18 Respondents also argue that the rule of lenity should foreclose any deference to the Secretary's interpretation of the ESA because the statute includes criminal penalties. The rule of lenity is premised on two ideas: first, "`a fair warning should be given to the world in language that the common world will understand, of what the law intends to do if a certain line is passed'"; second, "legislatures and not courts should define criminal activity." United States v. Bass, 404 U.S. 336, 347-350 (1971) (quoting McBoyle v. United States, 282 U.S. 25, 27 (1931)). We have applied the rule of lenity in a case raising a narrow question concerning the application of a statute that contains criminal sanctions to a specific factual dispute--whether pistols with short barrels and attachable shoulder stocks are short barreled rifles--where no regulation was present. See United States v. Thompson/Center Arms Co., 504 U.S. 505, 517-518, and n. 9 (1992). We have never suggested that the rule of lenity should provide the standard for reviewing facial challenges to administrative regulations whenever the governing statute authorizes criminal enforcement.
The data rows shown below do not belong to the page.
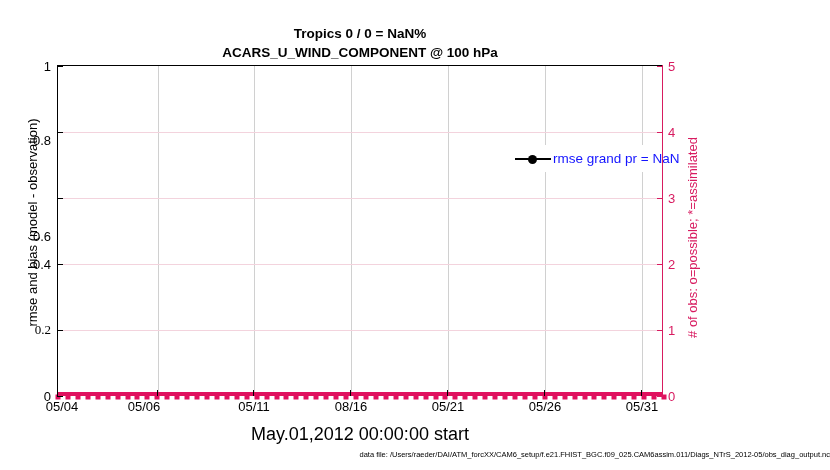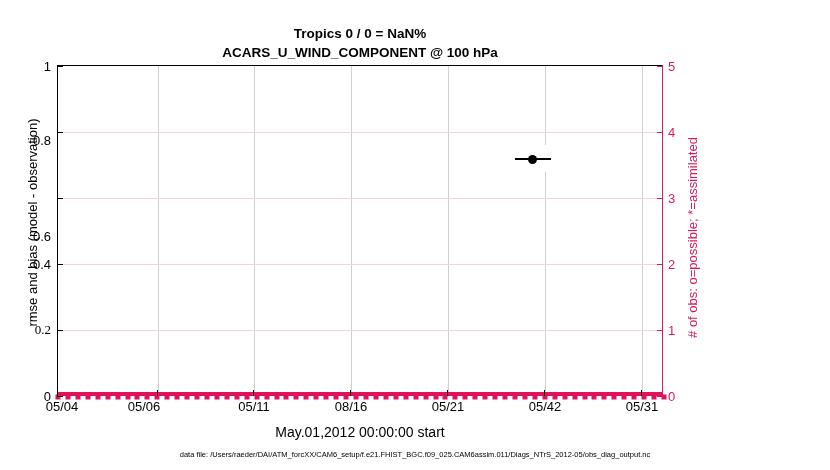--- a/index.html
+++ b/index.html
@@ -160,32 +160,32 @@
     color: #d81b60;
     transform: rotate(-90deg);
     white-space: nowrap;
   }
   #x-axis-title {
     position: absolute;
     left: 57px;
     top: 424px;
     width: 606px;
     text-align: center;
-    font-size: 14px;
+    font-size: 18px;
     color: #000000;
     white-space: nowrap;
   }
 
   
   #footer-note {
     position: absolute;
     left: 0px;
     top: 450px;
     width: 830px;
-    text-align: center;
+    text-align: right;
     font-size: 7.5px;
     color: #000000;
     white-space: nowrap;
   }
 
   
   #legend {
     position: absolute;
     left: 452px;
     top: 79px;
@@ -352,20 +352,21 @@
         <div class="obs-marker" style="left: 596.066px; top: 331px;"></div>
         <div class="obs-marker" style="left: 606px; top: 331px;"></div>
       </div>
 
     <div id="legend">
       <div class="legend-row">
         <span class="legend-sample">
           <span class="legend-line" style="background:#000000;"></span>
           <span class="legend-dot" style="background:#000000;"></span>
         </span>
+        <span class="legend-text">rmse grand pr = NaN</span>
       </div>
     </div>
 
   </div>
   <div id="right-spine"></div>
 
   <div class="tick-left" style="top:396px;"></div>
   <div class="tick-left" style="top:330px;"></div>
   <div class="tick-left" style="top:264px;"></div>
   <div class="tick-left" style="top:198px;"></div>
@@ -401,21 +402,21 @@
   <div class="tick-bottom" style="left:350px;"></div>
   <div class="tick-bottom" style="left:447px;"></div>
   <div class="tick-bottom" style="left:544px;"></div>
   <div class="tick-bottom" style="left:641px;"></div>
 
   <span class="xlabel" style="left:62px;">05/04</span>
   <span class="xlabel" style="left:144px;">05/06</span>
   <span class="xlabel" style="left:254px;">05/11</span>
   <span class="xlabel" style="left:351px;">08/16</span>
   <span class="xlabel" style="left:448px;">05/21</span>
-  <span class="xlabel" style="left:545px;">05/42</span>
+  <span class="xlabel" style="left:545px;">05/26</span>
   <span class="xlabel" style="left:642px;">05/31</span>
 
   <div id="y-axis-title">rmse and bias (model - observation)</div>
   <div id="y2-axis-title"># of obs: o=possible; *=assimilated</div>
   <div id="x-axis-title">May.01,2012 00:00:00 start</div>
 
   <div id="footer-note">data file: /Users/raeder/DAI/ATM_forcXX/CAM6_setup/f.e21.FHIST_BGC.f09_025.CAM6assim.011/Diags_NTrS_2012-05/obs_diag_output.nc</div>
 
 </div>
Even if there exist regulations whose interpretations of statutory criminal penalties provide such inadequate notice of potential liability as to offend the rule of lenity, the "harm" regulation, which has existed for two decades and gives a fair warning of its consequences, cannot be one of them.
19 Respondents place heavy reliance for their argument that Congress intended the §5 land acquisition provision and not §9 to be the ESA's remedy for habitat modification on a floor statement by Senator Tunney:
"Many species have been inadvertently exterminated by a negligent destruction of their habitat. Their habitats have been cut in size, polluted, or otherwise altered so that they are unsuitable environments for natural populations of fish and wildlife. Under this bill, we can take steps to make amends for our negligent encroachment. The Secretary would be empowered to use the land acquisition authority granted to him in certain existing legislation to acquire land for the use of the endangered species programs. . . . Through these land acquisition provisions, we will be able to conserve habitats necessary to protect fish and wildlife from further destruction.
"Although most endangered species are threatened primarily by the destruction of their natural habitats, a significant portion of these animals are subject to predation by man for commercial, sport, consumption, or other purposes. The provisions in S. 1983 would prohibit the commerce in or the importation, exportation, or taking of endangered species . . . ." 119 Cong. Rec. 25669 (1973).
Similarly, respondents emphasize a floor statement by Representative Sullivan, the House floor manager for the ESA:
"For the most part, the principal threat to animals stems from destruction of their habitat. . . . H. R. 37 will meet this problem by providing funds for acquisition of critical habitat . . . . It will also enable the Department of Agriculture to cooperate with willing landowners who desire to assist in the protection of endangered species, but who are understandably unwilling to do so at excessive cost to themselves.
"Another hazard to endangered species arises from those who would capture or kill them for pleasure or profit. There is no way that Congress can make it less pleasurable for a person to take an animal, but we can certainly make it less profitable for them to do so." Id., at 30162.
Each of these statements merely explained features of the bills that Congress eventually enacted in §5 of the ESA and went on to discuss elements enacted in §9. Neither statement even suggested that §5 would be the Act's exclusive remedy for habitat modification by private landowners or that habitat modification by private landowners stood outside the ambit of §9. Respondents' suggestion that these statements identified §5 as the ESA's only response to habitat modification contradicts their emphasis elsewhere on the habitat protections in §7. See supra, at 14.